The physical conditions at Gladden apparently put fish in the mood, and some 26 different species spawn here en masse after full moons in the spring. Graham recommends looking for Cubera snapper, whose spawn whale sharks favor.

The dive site lies outside the wave-dampening barrier reef, and what feels like the entire Caribbean fetches up here, huge swells that send the boat rearing into the air to crash back down, with plumes of white spray reaching the top deck.

Geared up, I jump into the water and waste no time descending beneath the wave action. At 80 feet, our bottom limit on this dive, the reef lies another 50 feet or so below us. Beyond, the view drops off into endless blue. On the 50-minute dive, I see a school of swirling fish, a few moon jellies, and a pod of dolphins circling above with audible clicks and squeaks. But no whale sharks.

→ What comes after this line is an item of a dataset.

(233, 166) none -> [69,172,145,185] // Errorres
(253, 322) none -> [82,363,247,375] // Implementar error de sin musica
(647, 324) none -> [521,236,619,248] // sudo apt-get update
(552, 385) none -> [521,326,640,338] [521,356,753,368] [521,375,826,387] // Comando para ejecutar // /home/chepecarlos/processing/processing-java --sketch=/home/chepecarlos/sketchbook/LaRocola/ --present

When they do appear, Graham says, the huge figures seem to materialize out of the blue, sometimes above, sometimes below. She’s even turned around to find one right behind her, a Mack truck of a fish in perpetual first gear, with a flat, wide mouth for a grill. So, I constantly turn as I fly through watery space, eyes peeled for dark shapes and tell-tale spots.

I feel as if the giants lurk just beyond my field of vision. And there they remain, as the dive master signals time to surface. While I’m disappointed, of course, part of me celebrates the fact that these are wild and free animals that still call their own shots.

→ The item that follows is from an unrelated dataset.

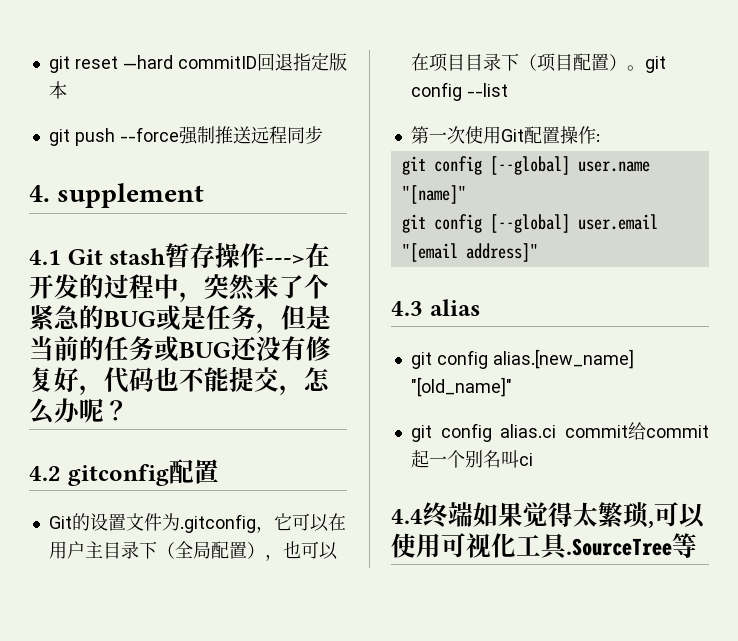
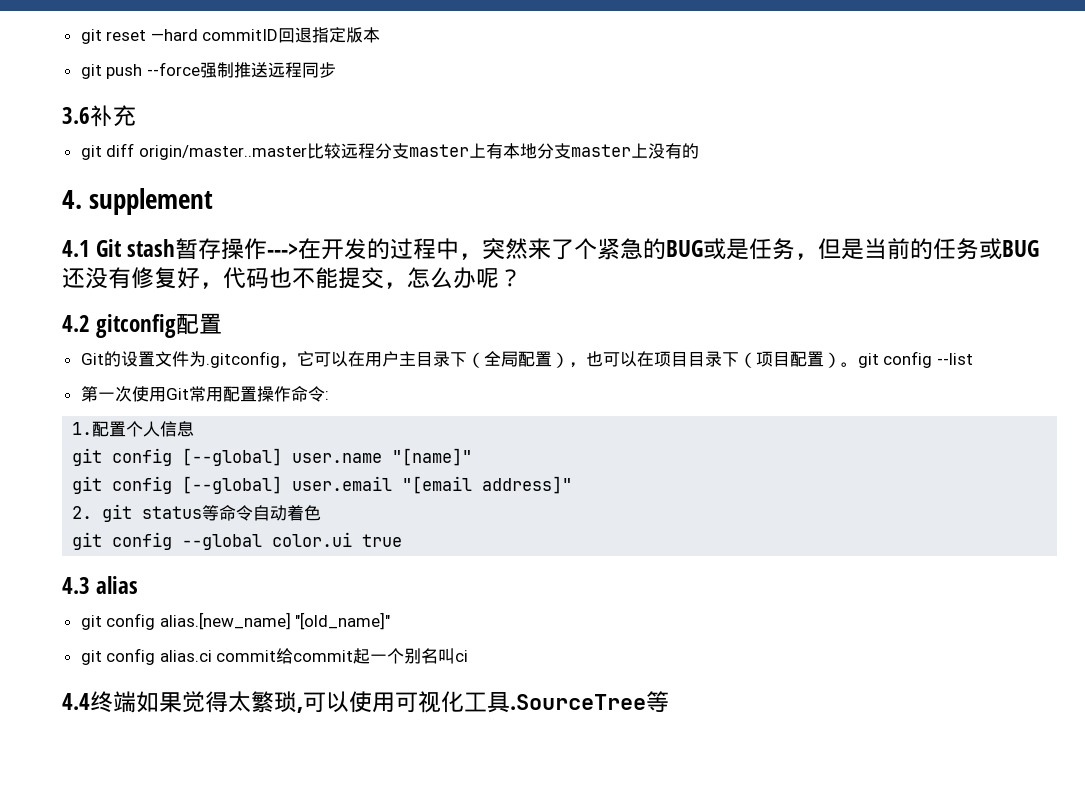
(323, 135) none -> [62,105,136,127] [80,143,699,160] // 3.6补充 // git diff origin/master..master比较远程分支master上有本地分支master上没有的
(524, 135) none -> [188,386,223,402] 常用
(596, 135) none -> [290,386,325,402] 命令
(600, 138) none -> [72,421,195,437] // 1.配置个人信息
(538, 252) none -> [72,504,322,522] [72,532,403,550] // 2. git status等命令自动着色 // git config --global color.ui true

The next trip to Gladden is two days away, and Graham has work to do, so I dive Glover’s Reef the following day instead. It’s a two-hour trip to this remote atoll, but worth the reward, a still-thriving reef all to ourselves, no other dive boats in sight. We make three dives along the reef, a wall of vibrant corals, sponges and fans at about 50 feet, dropping into more deep blue space. Clouds of fish — the usual tropical suspects: queen angelfish, butterfly fish, blue tangs, damselfish, parrotfish, wrasses, only more of them — as well as goliath groupers, balloonfish, batfish, and barracuda inhabit this vibrant reef. The third dive, I cruise at about 50 feet, remaining submerged nearly an hour.

When it’s time to ascend, I scan the abyss, willing a whale shark to appear. None does.

Not seeing one gives me a reason — a need, even — to return. I mark next April’s full moon on my calendar.